One of the most interesting and intriguing aviation I have read     
I have little to add to the previous reviewer who has said all that I would have written. This is one of the most understated books I have read about a single person's exploits in the aviation world. For me every paragraph on every page could have (and should have) been expanded to provide greater detail to the already mind-blowing expolits of the author.
One day in his every day life would almost fit the 'wish list' of many aspiring aviators.
Can't I give it six stars...?     
No test pilot in history has flown so many types of aircraft as Commander Brown and certainly no other test pilot writes as clearly and interestingly as he does. "Wings on my Sleeve" was first published in 1961 in a much shorter form. In this new edition he answers so many questions that come to mind when reading his other books - notably "Wings of the Navy" and "Wings of the Luftwaffe" - and sets these books into a much wider context of his amazing life
This is the story of his life from his first flight, with the legendary German WW1 ace and later stunt pilot and finally Director of Air Armaments in Goering's Luftwaffe, Ernst Udet, through his experiences in Nazi Germany and his encounter with the SS when they came to tell him that the two counties were at war and on through a life that included convoy escort duties and hair-raising encounters with FW Kuriers before his outstanding deck landing skills led to his being appointed to RAE Farnborough.

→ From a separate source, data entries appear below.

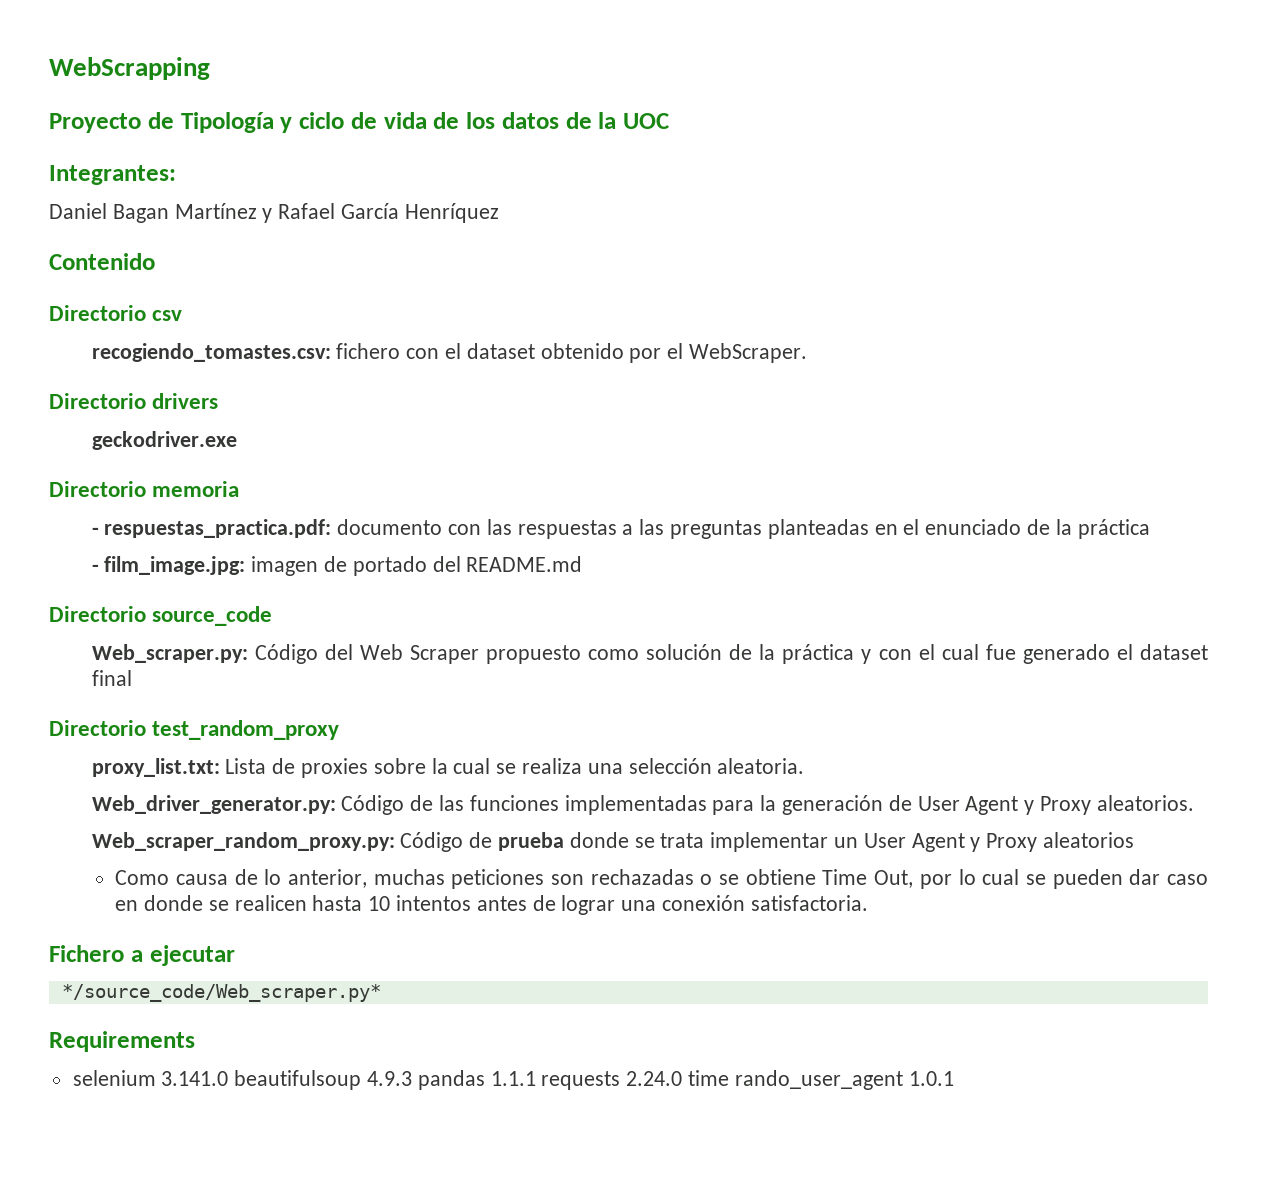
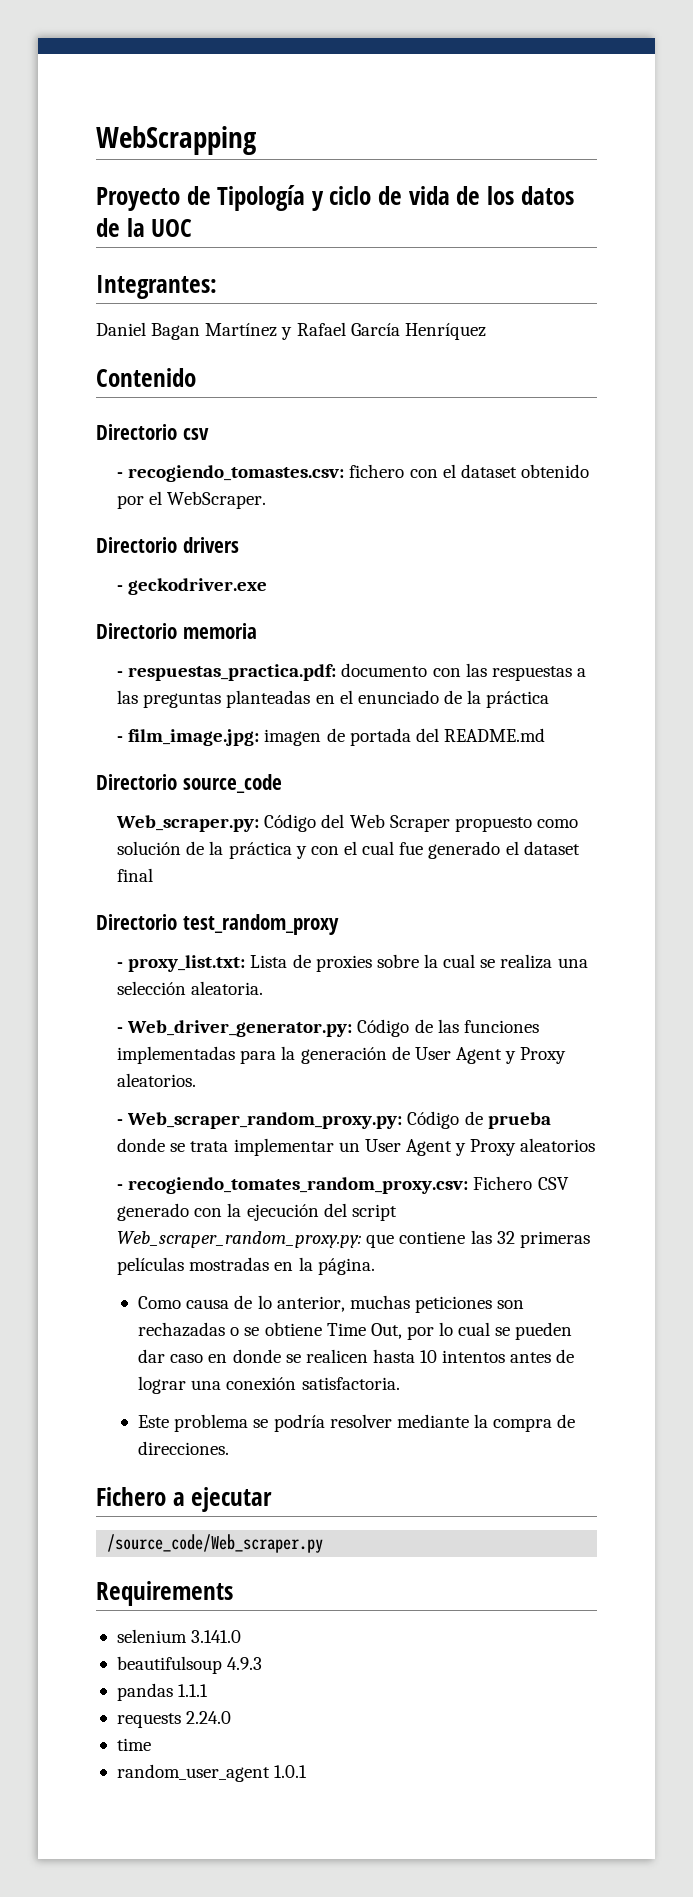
(183, 315) none -> [117,472,124,478] -
(219, 401) none -> [117,585,124,591] -
[352,556,427,576] portado -> [349,728,411,746] portada
(340, 730) none -> [117,962,124,968] -
(805, 766) none -> [117,1027,124,1033] -
(1194, 803) none -> [117,1119,124,1125] -
(1134, 840) none -> [117,1176,569,1194] [117,1203,397,1221] [117,1230,590,1248] [117,1257,375,1275] // - recogiendo_tomates_random_proxy.csv: Fichero CSV generado con la ejecución del script Web_scraper_random_proxy.py: que contiene las 32 primeras películas mostradas en la página.
(868, 903) none -> [138,1414,576,1432] [138,1441,230,1455] // Este problema se podría resolver mediante la compra de direcciones.
[61,984,381,1002] */source_code/Web_scraper.py* -> [107,1534,324,1553] /source_code/Web_scraper.py
(229, 1078) none -> (242, 1636) //
(413, 1078) none -> (263, 1663) //
(536, 1078) none -> (209, 1690) //
(683, 1078) none -> (232, 1717) //
[734,1070,903,1090] rando_user_agent -> [116,1764,270,1782] // random_user_agent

He then chronicles the hectic life of a war time test pilot as he flew practically every type of British and US military aircraft and evaluated captured enemy machines to develop combat tactics.
Because of his fluent German, the last days of the war found him despatched to Germany to assemble and test German aircraft. Here he accepted the surrender of a major Luftwaffe base when he landed in the mistaken assumption that it had already been captured by the allies. During this time he met and talked to Goering and Hanna Reitsch as well as every major German aircraft figure of the era.
Post war the pace did not diminish: taking delivery of the first US helicopter to be allocated to the UK, he asked about training to fly it and was handed a thick book with the words, "Here's your instructor!" High speed flights investigating the approach to Mach One were interspersed with development on the Avro Tudor and Bristol Brabazon as well as a huge range of varyingly successful (and otherwise) experimental and new military and civil aircraft.
Commander Brown's close involvement in the development of so many British and US aircraft, allied with his own evaluative and literary skills make this a book to be cherished and re-read time and again: in fact, just like his previous books!
My only complaint is that, like all good things, it leaves one wanting more of the same.
PS: Commander Brown has written far too few books! One I would love for him to write would be "Wings of the Post War Navy". Any chance, please?